##### RECORDS FOR THE TASK #####

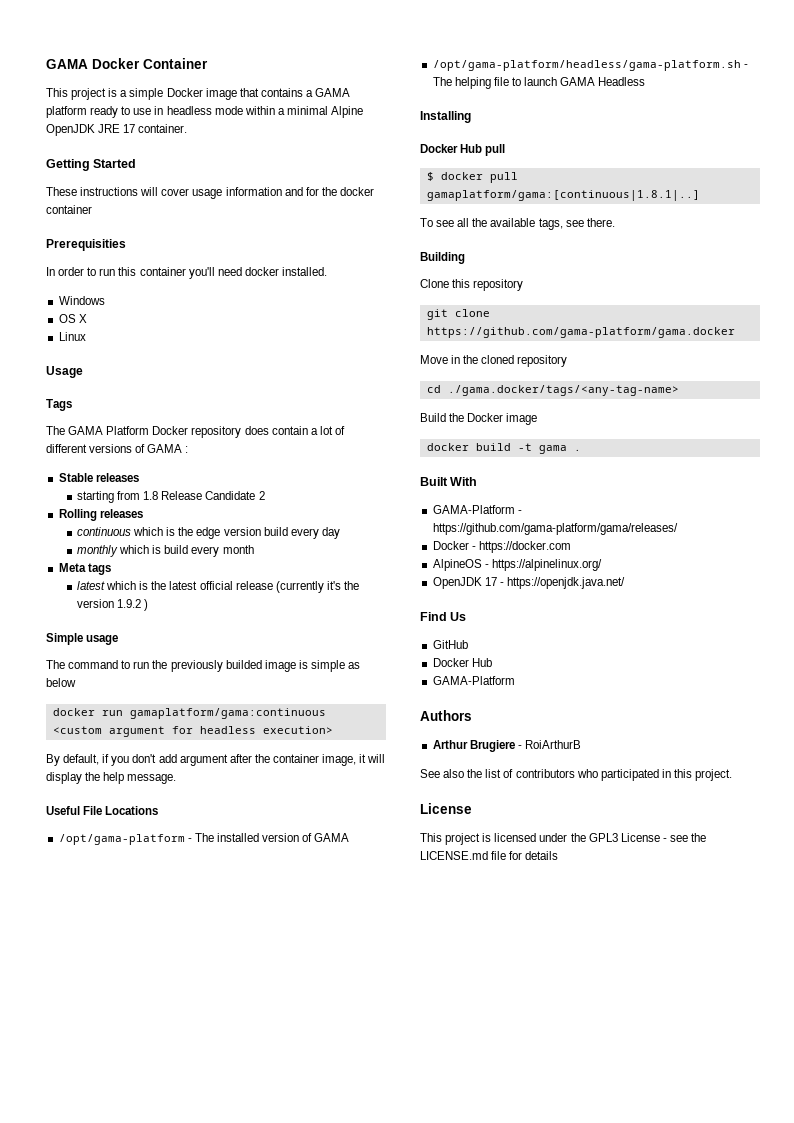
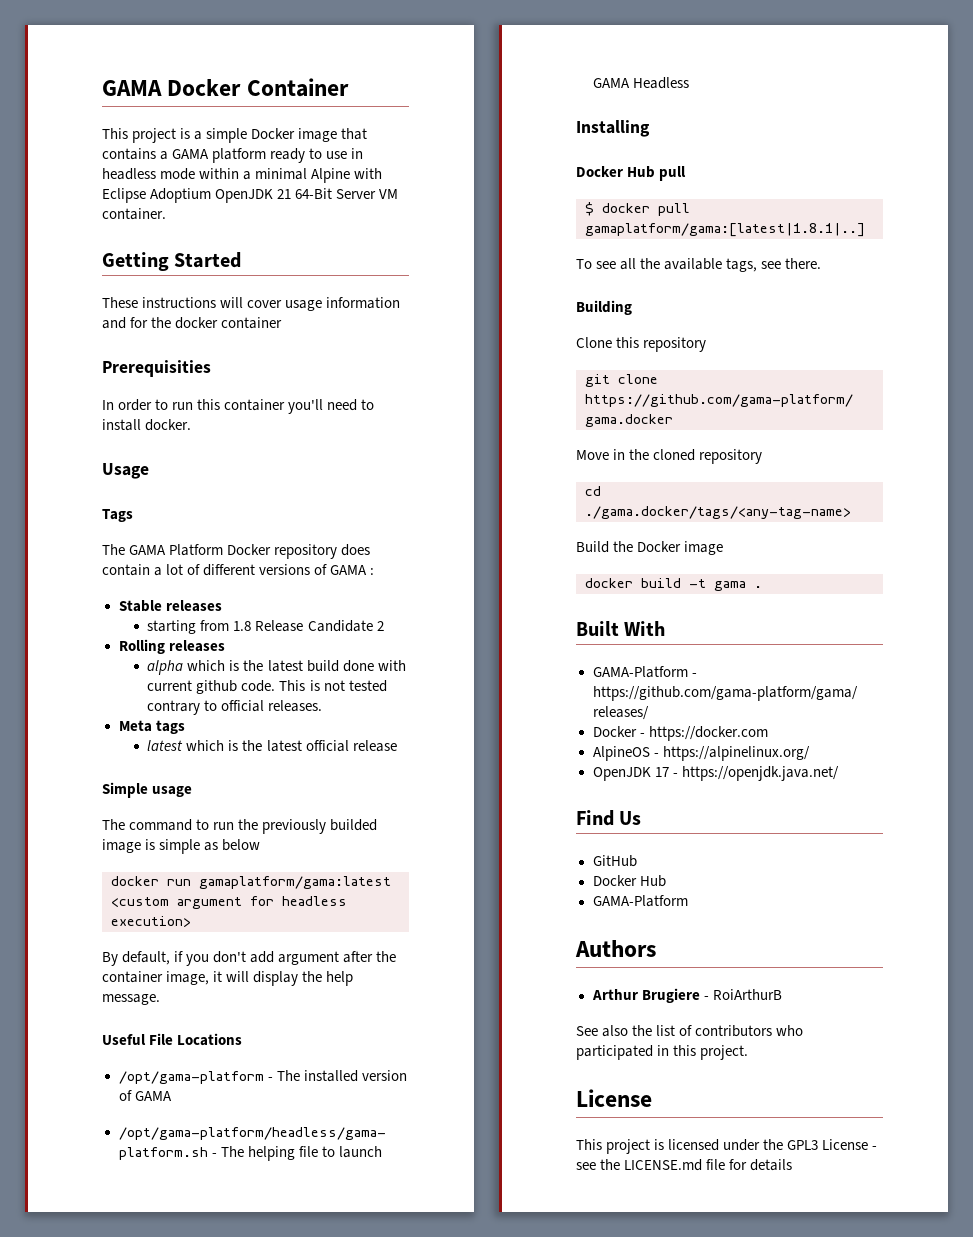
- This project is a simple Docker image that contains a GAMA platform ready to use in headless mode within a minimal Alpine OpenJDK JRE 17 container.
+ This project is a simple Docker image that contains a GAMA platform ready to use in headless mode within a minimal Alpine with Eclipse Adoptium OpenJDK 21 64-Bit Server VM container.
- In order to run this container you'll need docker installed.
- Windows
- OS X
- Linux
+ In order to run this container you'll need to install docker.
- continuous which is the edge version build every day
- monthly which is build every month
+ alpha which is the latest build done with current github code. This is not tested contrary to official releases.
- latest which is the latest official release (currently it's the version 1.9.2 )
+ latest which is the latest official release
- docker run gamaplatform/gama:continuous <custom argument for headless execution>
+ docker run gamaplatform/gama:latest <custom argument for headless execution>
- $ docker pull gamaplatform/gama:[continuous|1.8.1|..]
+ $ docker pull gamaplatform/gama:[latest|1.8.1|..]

#####

YOUR TASK:
Each line of the entries that holds "pull" should be counted, and only the total given.

RESULT OF THE TASK:
2